Hey, sorry for the late post, had to give a talk this morning!
I’ve written a bit about QALYs here before, or Quality-Adjusted Life Years.
Basically, hospitals need to make decisions about how to use limited resources. They’d like to run some sort of cost-benefit analysis that can collapse across all the relevant dimensions of health—lives saved, diseases cured, disabilities “““normalized,””” (is that enough scare quotes?) and so on, into one clean measurement.
QALYs have emerged as a sort of blueprint for what this sort of metric would look like, and of course there are a bunch of minor variants, but the basic idea is pretty straightforward. You hand out surveys to a bunch of folks to see how many years of, say, blindness they would consider equal to 10 years of “perfect health.”
In practice, the average answer you get is roughly this:
20 years blind = 10 years of perfect health.
Great! So now we apply an adjustment: Each year lived by a blind person is worth half as much as a year lived by a person in perfect health.
Mathematically, this means blind folks are basically half-dead, because “upgrading” them from dead (0) to blind (0.5) is the same as ““upgrading”” them from blind (0.5) to “““perfectly””” healthy (1.0)
(Sorry for the national scare quote shortage everyone, it’s just a supply chain issue.)

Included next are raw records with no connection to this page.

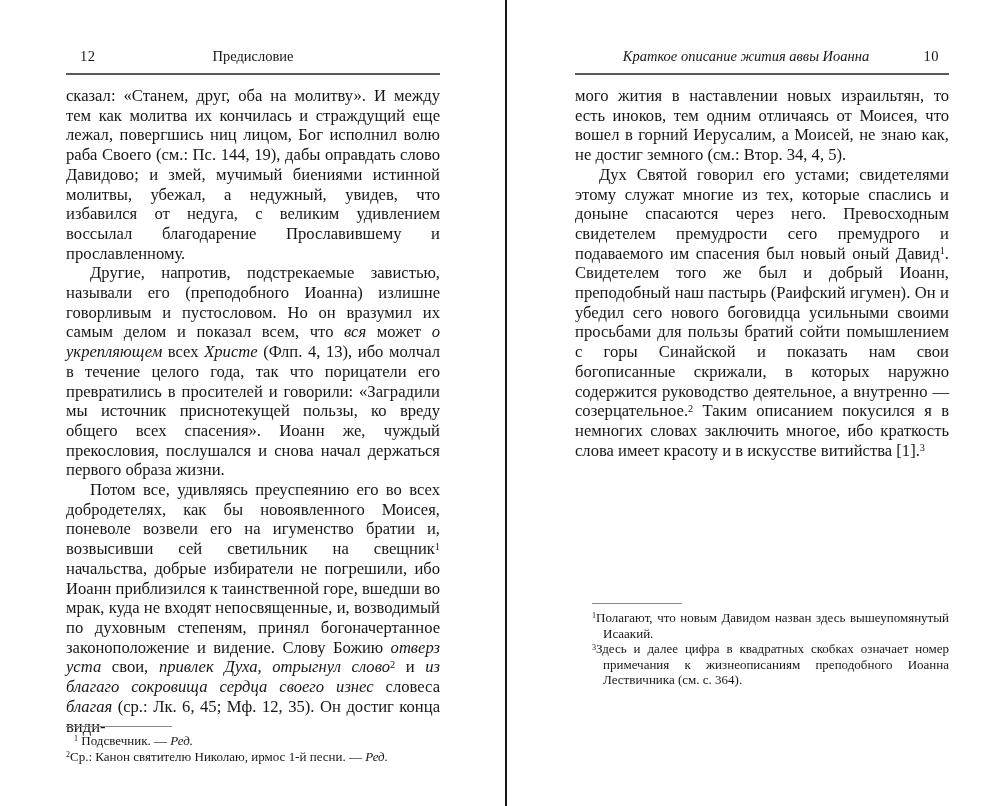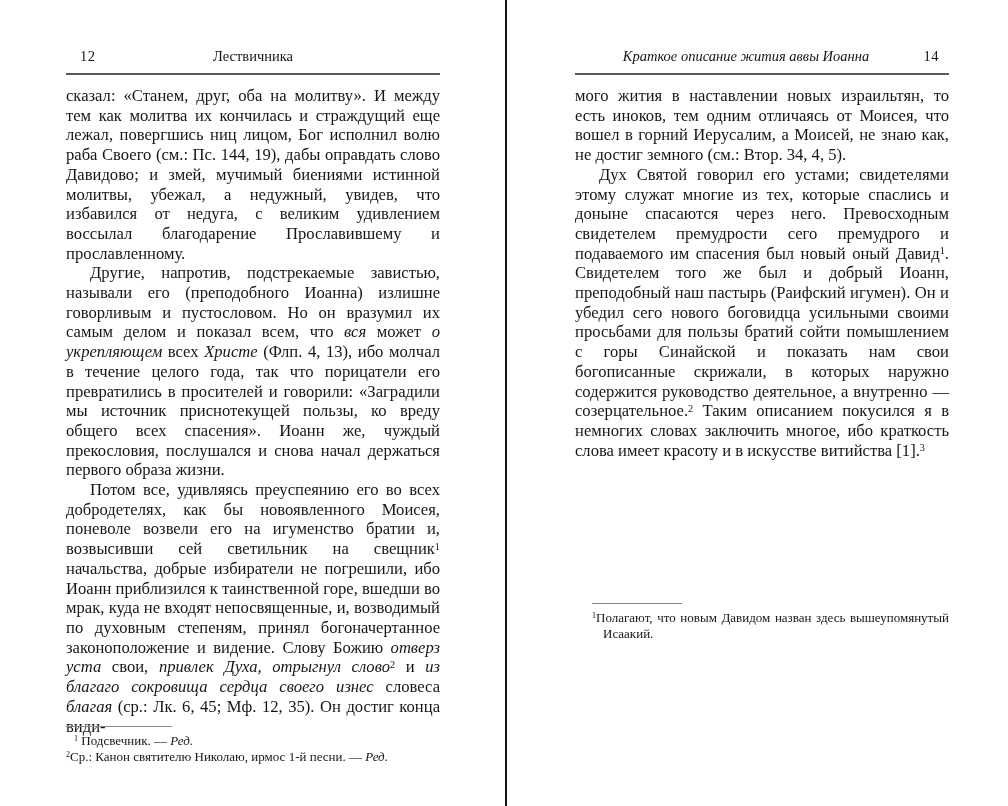"Лествичника" span.ptitle { text: Лествичника -> Предисловие }
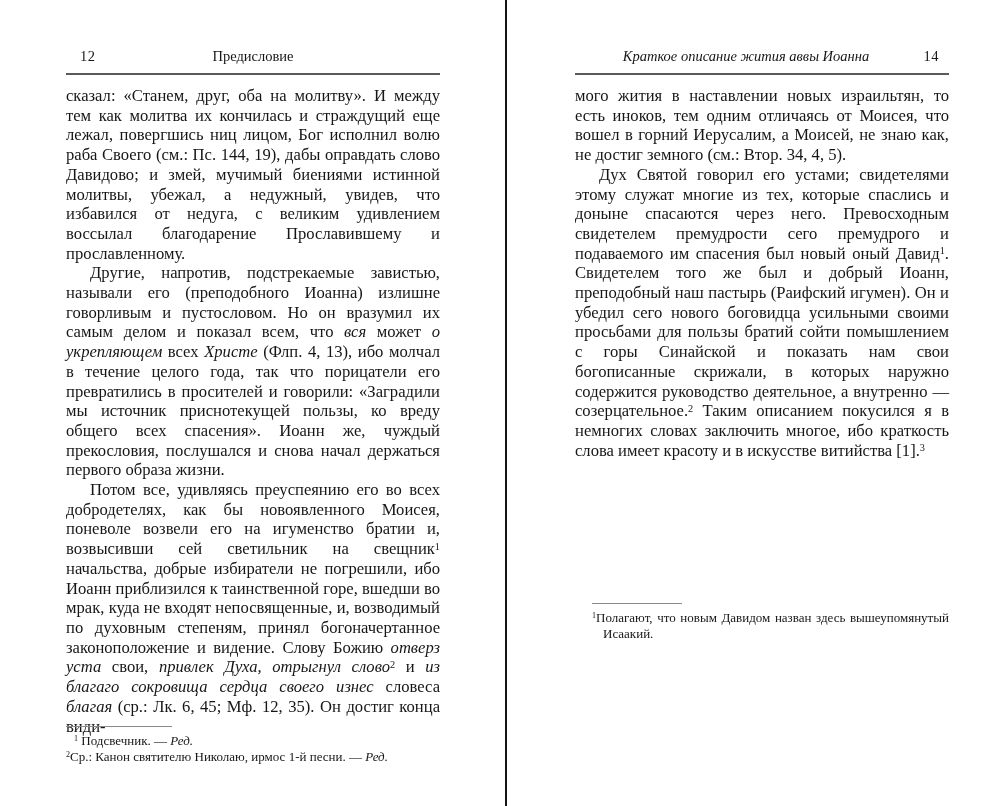"14" span.pnum { text: 14 -> 10 }
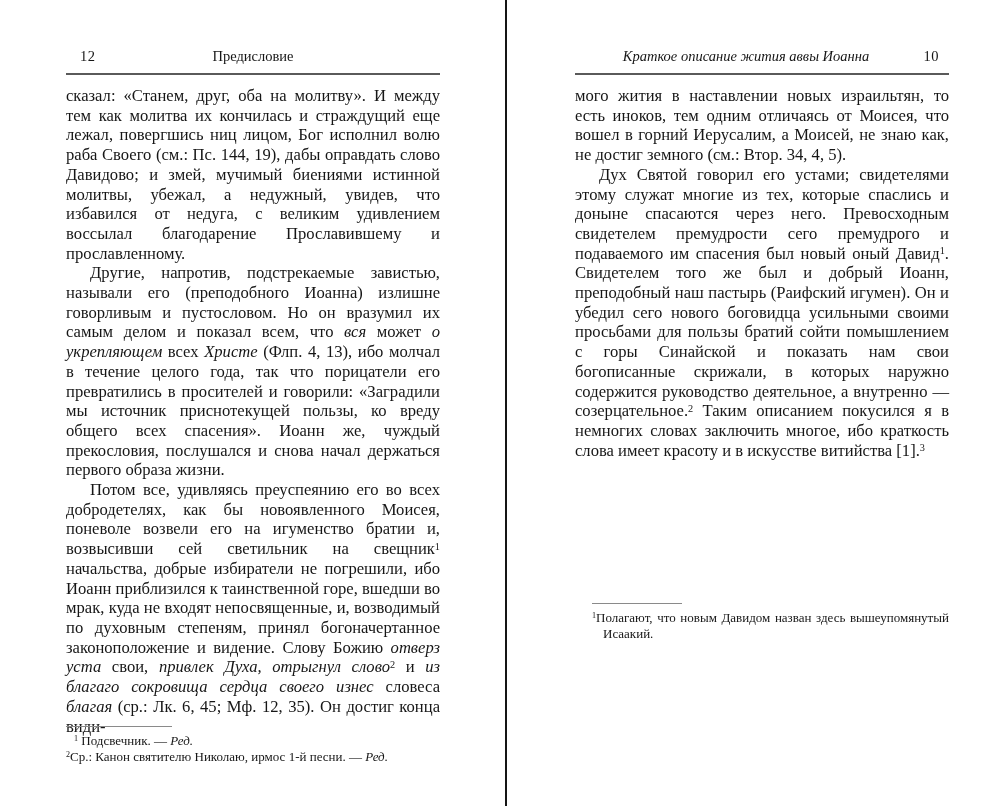"3Здесь и далее цифра в" p.fn { html: none -> <p><span>3</span><span>Здесь и далее цифра в квадратных скобках означает номер примечания к жизнеописаниям преподобного Иоанна Лествичника (см. с. 364).</span></p> }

We’re just multiplying, so the math here is nice and tidy.
If you save a blind person’s life and they get an extra 20 years, that’s 0.5*20 = 10 QALYs added. And if you restore a blind person’s sight for 20 years, that’s also (1-0.5)*20 = 10 QALYs.
So now we can just ask, “Which intervention is cheaper?” and prioritize that one. Ta-da! Cost savings! Evidence-based decision-making!
I recently used this as an example of how the metrics we use make tradeoffs for us.
Say that after some corporate “restructuring” we record a 10% annual increase in QALYs added. Yay, we did it!
But what did we do, exactly? Here’s an uncomfortable way of drawing out the problem:
Did we make people healthier?
Or did we just do more eugenics?
Maybe a little of Column A and Column B?
Who knows! The numbers can’t help, because QALYs bury this distinction between improving people’s health and leaving “unhealthy” people behind.
And the thing is, blind people think their own lives are going pretty damn well, thank you very much! They don’t think they’re half-dead, and they’re a lot happier than you might imagine. So the survey results from everyone are probably recording ableism more than anything.
And that’s what makes it so weird that when I recently presented this example to a philosopher, their immediate response was, ”Well at least now your decisions aren’t biased.”
I think they were going, well now it isn’t just up to individuals how much they arbitrarily value, say, restoring sight vs. saving blind folks’ lives.
But uh…you know systems can be biased too, right?
QALYs are absolutely a deeply biased measurement, in countless ways.
And because QALYs standardize biases, what we’ve removed is variance!
If you’re blind, you will always be treated as half as valuable. Period.
Is this an improvement? It’s not so obvious!
If I’m blind, maybe I’d rather take my chances trying to find a less ableist doctor who has more familiarity and experience and compassion for the blind community.
This is probably the single biggest takeaway I’ve learned in my first quarter at Hopkins: The strength of standardized measures and procedures is their consistency. And of course, that’s their weakness too, when consistency becomes rigidity!
That’s why any metric (or even suite of metrics) guarantees some sort of value capture. Our values aren’t fixed targets out there just waiting for the perfect measurement system to come along and map onto them.
But the larger point is that standardized procedures also guarantee value capture in essentially the same way. Consistency makes you rigid, and suddenly your processes fetishize their own completion on paper over the reality out there. (Witness the endless proceduralism I ran into trying to get on a health care plan!)
That’s why I’m sitting in on a couple graduate seminars in Anthropology this semester. If I wanna get beyond reality on paper, to get past the artificially cleaned-up versions of AI research I’ve been getting from folks at conferences and in coffee shops over the last couple months, I need to enter these spaces and see what people are actually doing day-to-day. And I need the tools to study their ordinary practices carefully, without simply falling headlong into their familiar procedures.
Here are the two main slogans I’ve learned so far:
Words are not Concepts are not Things
Half of Participant Observation is “Participant”
So that’s a taste of what you have to look forward to, and yes it absolutely will culminate in a bizarro anthropology of how my cousins evaluate the most scalable offensive player we’ve ever seen, Luka Doncic, Mr. 540 dribbles per game, and why I think we just mean different things when we ask who the “best” player is. (But my definition is better.)